Finally, much of the Conservative election campaign thus far has focused on the opposition, rather on their own policies. The meme of a “strong and stable” government only works in the context of a “coalition of chaos” which could potentially replace it. During the interview the twitter feed of CCHQ posted a number of tweets asking voters to compare May and her opposition leader, Jeremy Corbyn.
This strategy was also borne out in the interview itself. The Prime Minister only mentioned her own party 3 times, a quarter of the number of mentions the Labour Party received.
#find the mentions of Labour vs.
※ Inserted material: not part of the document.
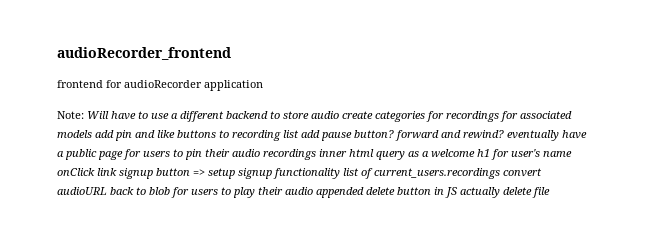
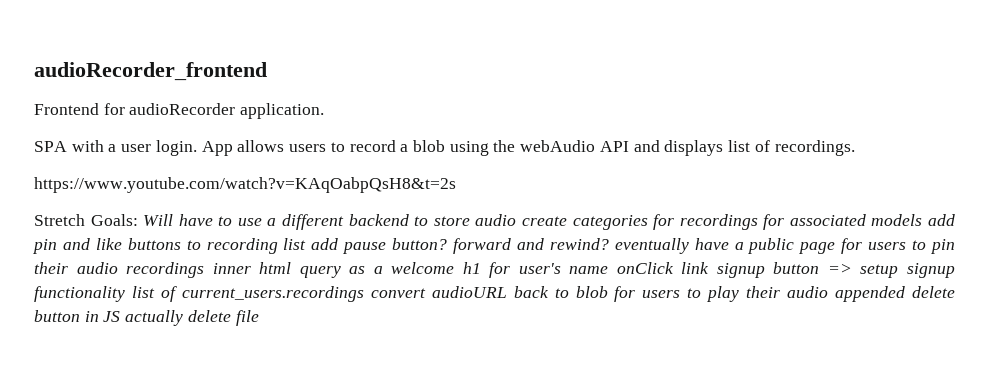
[57,80,103,88] frontend -> [34,103,99,115] Frontend
[204,80,263,91] [57,111,84,119] application // Note: -> [240,103,325,119] [34,140,855,156] [34,177,456,193] [34,214,138,226] application. // SPA with a user login. App allows users to record a blob using the webAudio API and displays list of recordings. // https://www.youtube.com/watch?v=KAqOabpQsH8&t=2s // Stretch Goals:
Conservatives
Party_mentions <- data.frame(Parties = c("Labour", "Conservatives"),
Values = c(sum(str_count(May_df$No_punc, "Labour")),
sum(str_count(May_df$No_punc, "Conservative"))))
#get the shade of red Labour use
lab_colour <- "#DC241F"
#plot the mentions in a bar graph
ggplot(Party_mentions, aes(x = Parties, y = Values, fill = Parties)) +
geom_bar(stat = "identity") +
scale_fill_manual(values = c(con_colour, lab_colour)) +
scale_y_continuous(breaks = seq(0, 12, by = 3)) +
guides(fill = FALSE) +
theme_rob() +
xlab("Party Mentioned") +
ylab("Mentions") +
ggtitle("Labouring the Point",
"Number of Times May Mentioned Her Own Party vs. the Opposition")

(Jeremy) “Corbyn” was also mentioned a further 9 times over the course of the interview.
This perhaps isn’t so surprising given the focus on Theresa May the Conservative campaign has run. At her manifesto launch last week, Theresa May had to reassure the press that “There is no May-ism”, and many events have had “May” not “Conservatives” in the backdrop, and the manifesto itself had a remarkable number of singular pronouns.
However, following the denial of May-ism last week, perhaps this is shifting. In the interview with Andrew Neil, plural pronouns (“We”, “Our”) were used much more than the singular (“I”, “My”).
#find the mentions of Corbyn, or how Theresa May refers to herself vs. her party
Pronoun_mentions <- data.frame(Person = c("Corbyn", "I", "We", "My", "Our"),
Values = c(sum(str_count(May_df$No_punc, "Corbyn")),
sum(str_count(May_df$No_punc, " I ")),
sum(str_count(tolower(May_df$No_punc), " we ")),
sum(str_count(tolower(May_df$No_punc), " my ")),
sum(str_count(tolower(May_df$No_punc), " our "))))
#plot this
ggplot(Pronoun_mentions, aes(x = factor(Pronoun_mentions$Person, levels = unique(Pronoun_mentions$Person)), y = Values,
fill = factor(Pronoun_mentions$Person, levels = unique(Pronoun_mentions$Person)))) +
geom_bar(stat = "identity") +
scale_fill_manual(values = c(lab_colour, rep(con_colour, 4))) +
guides(fill = FALSE) +
theme_rob() +
xlab("Person Mentioned") +
ylab("Mentions") +
ggtitle("For the Many, Not the Few",
"Number of Times May Used First Person Plural vs. Singular Pronouns")

Because everyone loves wordclouds, here’s a wordcloud of all Theresa May’s answers:
#I don't think they look good, but whatever
May_tidytext %>%
count(word) %>%
with(wordcloud(word, n, max.words = 100, colors = con_colour))

Cheers!